> _RECORDS PROVIDED_
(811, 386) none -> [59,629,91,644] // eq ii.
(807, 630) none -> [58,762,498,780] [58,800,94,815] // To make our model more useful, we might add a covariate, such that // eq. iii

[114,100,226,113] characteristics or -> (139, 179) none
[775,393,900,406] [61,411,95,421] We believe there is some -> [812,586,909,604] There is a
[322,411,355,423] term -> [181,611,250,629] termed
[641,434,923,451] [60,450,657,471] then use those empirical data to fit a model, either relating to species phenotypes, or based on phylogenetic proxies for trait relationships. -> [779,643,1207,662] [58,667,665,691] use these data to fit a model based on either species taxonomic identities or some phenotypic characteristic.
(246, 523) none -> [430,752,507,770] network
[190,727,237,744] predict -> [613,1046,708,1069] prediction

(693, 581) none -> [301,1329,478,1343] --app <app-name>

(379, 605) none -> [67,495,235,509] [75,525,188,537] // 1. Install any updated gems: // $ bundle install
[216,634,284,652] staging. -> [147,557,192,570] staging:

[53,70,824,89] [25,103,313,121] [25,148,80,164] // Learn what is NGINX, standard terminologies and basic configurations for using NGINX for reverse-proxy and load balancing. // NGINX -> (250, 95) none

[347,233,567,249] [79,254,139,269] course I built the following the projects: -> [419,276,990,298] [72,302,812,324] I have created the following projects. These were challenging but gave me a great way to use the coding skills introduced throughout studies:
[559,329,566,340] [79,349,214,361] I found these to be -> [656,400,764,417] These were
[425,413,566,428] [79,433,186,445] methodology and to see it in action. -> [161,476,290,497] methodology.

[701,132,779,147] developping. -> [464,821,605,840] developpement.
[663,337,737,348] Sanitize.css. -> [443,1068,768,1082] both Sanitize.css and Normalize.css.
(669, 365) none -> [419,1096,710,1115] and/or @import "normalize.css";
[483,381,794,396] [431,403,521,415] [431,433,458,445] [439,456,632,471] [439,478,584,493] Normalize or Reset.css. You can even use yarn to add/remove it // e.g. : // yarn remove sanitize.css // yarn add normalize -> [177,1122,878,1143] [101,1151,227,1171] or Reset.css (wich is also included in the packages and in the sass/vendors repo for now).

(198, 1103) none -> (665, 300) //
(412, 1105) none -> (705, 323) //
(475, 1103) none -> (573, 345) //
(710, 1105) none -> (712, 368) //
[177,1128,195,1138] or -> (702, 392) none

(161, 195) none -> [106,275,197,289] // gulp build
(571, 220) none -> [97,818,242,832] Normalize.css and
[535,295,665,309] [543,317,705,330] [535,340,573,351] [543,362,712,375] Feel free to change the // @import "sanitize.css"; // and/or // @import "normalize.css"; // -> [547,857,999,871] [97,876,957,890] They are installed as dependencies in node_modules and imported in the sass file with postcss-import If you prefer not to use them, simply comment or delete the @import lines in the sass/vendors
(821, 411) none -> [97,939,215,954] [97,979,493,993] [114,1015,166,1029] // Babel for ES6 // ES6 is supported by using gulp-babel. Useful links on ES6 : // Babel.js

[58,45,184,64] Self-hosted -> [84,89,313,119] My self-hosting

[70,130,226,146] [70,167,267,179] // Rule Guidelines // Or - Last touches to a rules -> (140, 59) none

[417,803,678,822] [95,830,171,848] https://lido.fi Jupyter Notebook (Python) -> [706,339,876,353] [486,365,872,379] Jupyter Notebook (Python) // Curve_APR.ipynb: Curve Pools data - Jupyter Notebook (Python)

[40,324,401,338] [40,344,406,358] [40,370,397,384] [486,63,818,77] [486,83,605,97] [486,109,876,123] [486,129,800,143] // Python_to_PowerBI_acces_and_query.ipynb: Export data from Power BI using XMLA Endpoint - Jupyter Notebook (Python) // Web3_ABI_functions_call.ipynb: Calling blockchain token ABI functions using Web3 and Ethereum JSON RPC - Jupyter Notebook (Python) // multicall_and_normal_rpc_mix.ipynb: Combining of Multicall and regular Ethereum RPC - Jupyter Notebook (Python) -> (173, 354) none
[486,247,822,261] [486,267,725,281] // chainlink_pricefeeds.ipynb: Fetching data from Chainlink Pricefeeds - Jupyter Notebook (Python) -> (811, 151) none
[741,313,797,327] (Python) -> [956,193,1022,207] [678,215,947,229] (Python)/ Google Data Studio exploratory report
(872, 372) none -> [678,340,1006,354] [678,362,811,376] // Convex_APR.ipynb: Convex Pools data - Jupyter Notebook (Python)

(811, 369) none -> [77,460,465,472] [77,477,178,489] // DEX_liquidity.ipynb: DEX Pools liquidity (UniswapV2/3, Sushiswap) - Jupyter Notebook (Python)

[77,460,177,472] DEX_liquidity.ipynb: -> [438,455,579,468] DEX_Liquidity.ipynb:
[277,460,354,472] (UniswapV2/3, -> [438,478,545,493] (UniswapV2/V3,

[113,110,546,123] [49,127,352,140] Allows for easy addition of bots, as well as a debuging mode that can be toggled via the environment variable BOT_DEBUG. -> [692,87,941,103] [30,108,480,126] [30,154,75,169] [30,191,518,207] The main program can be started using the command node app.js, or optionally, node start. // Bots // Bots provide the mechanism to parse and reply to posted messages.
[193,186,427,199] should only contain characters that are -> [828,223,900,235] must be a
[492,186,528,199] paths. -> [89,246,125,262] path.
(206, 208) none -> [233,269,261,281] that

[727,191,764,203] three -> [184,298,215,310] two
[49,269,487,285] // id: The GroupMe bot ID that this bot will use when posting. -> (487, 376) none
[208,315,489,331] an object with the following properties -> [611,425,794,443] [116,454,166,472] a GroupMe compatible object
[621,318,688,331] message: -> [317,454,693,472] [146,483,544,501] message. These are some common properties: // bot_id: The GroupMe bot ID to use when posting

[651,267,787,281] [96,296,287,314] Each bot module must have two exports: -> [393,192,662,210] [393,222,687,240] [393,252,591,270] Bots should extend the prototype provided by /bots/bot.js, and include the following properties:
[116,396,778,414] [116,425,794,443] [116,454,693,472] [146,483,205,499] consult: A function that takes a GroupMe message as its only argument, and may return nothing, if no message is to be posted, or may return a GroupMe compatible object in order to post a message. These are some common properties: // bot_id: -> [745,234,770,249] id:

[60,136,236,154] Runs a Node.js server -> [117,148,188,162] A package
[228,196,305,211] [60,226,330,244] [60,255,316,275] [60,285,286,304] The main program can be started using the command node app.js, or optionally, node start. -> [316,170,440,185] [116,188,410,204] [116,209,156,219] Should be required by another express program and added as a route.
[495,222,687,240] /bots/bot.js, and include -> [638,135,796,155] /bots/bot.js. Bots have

> _EXERCISE_
The range runs from the line with "[190,727,237,744] predict ->" up to and including the line with "(710, 1105) none -> (712, 368) //" in the listing above; please write out exactly those lines and nothing more.

> _OUTPUT BELOW_
[190,727,237,744] predict -> [613,1046,708,1069] prediction

(693, 581) none -> [301,1329,478,1343] --app <app-name>

(379, 605) none -> [67,495,235,509] [75,525,188,537] // 1. Install any updated gems: // $ bundle install
[216,634,284,652] staging. -> [147,557,192,570] staging:

[53,70,824,89] [25,103,313,121] [25,148,80,164] // Learn what is NGINX, standard terminologies and basic configurations for using NGINX for reverse-proxy and load balancing. // NGINX -> (250, 95) none

[347,233,567,249] [79,254,139,269] course I built the following the projects: -> [419,276,990,298] [72,302,812,324] I have created the following projects. These were challenging but gave me a great way to use the coding skills introduced throughout studies:
[559,329,566,340] [79,349,214,361] I found these to be -> [656,400,764,417] These were
[425,413,566,428] [79,433,186,445] methodology and to see it in action. -> [161,476,290,497] methodology.

[701,132,779,147] developping. -> [464,821,605,840] developpement.
[663,337,737,348] Sanitize.css. -> [443,1068,768,1082] both Sanitize.css and Normalize.css.
(669, 365) none -> [419,1096,710,1115] and/or @import "normalize.css";
[483,381,794,396] [431,403,521,415] [431,433,458,445] [439,456,632,471] [439,478,584,493] Normalize or Reset.css. You can even use yarn to add/remove it // e.g. : // yarn remove sanitize.css // yarn add normalize -> [177,1122,878,1143] [101,1151,227,1171] or Reset.css (wich is also included in the packages and in the sass/vendors repo for now).

(198, 1103) none -> (665, 300) //
(412, 1105) none -> (705, 323) //
(475, 1103) none -> (573, 345) //
(710, 1105) none -> (712, 368) //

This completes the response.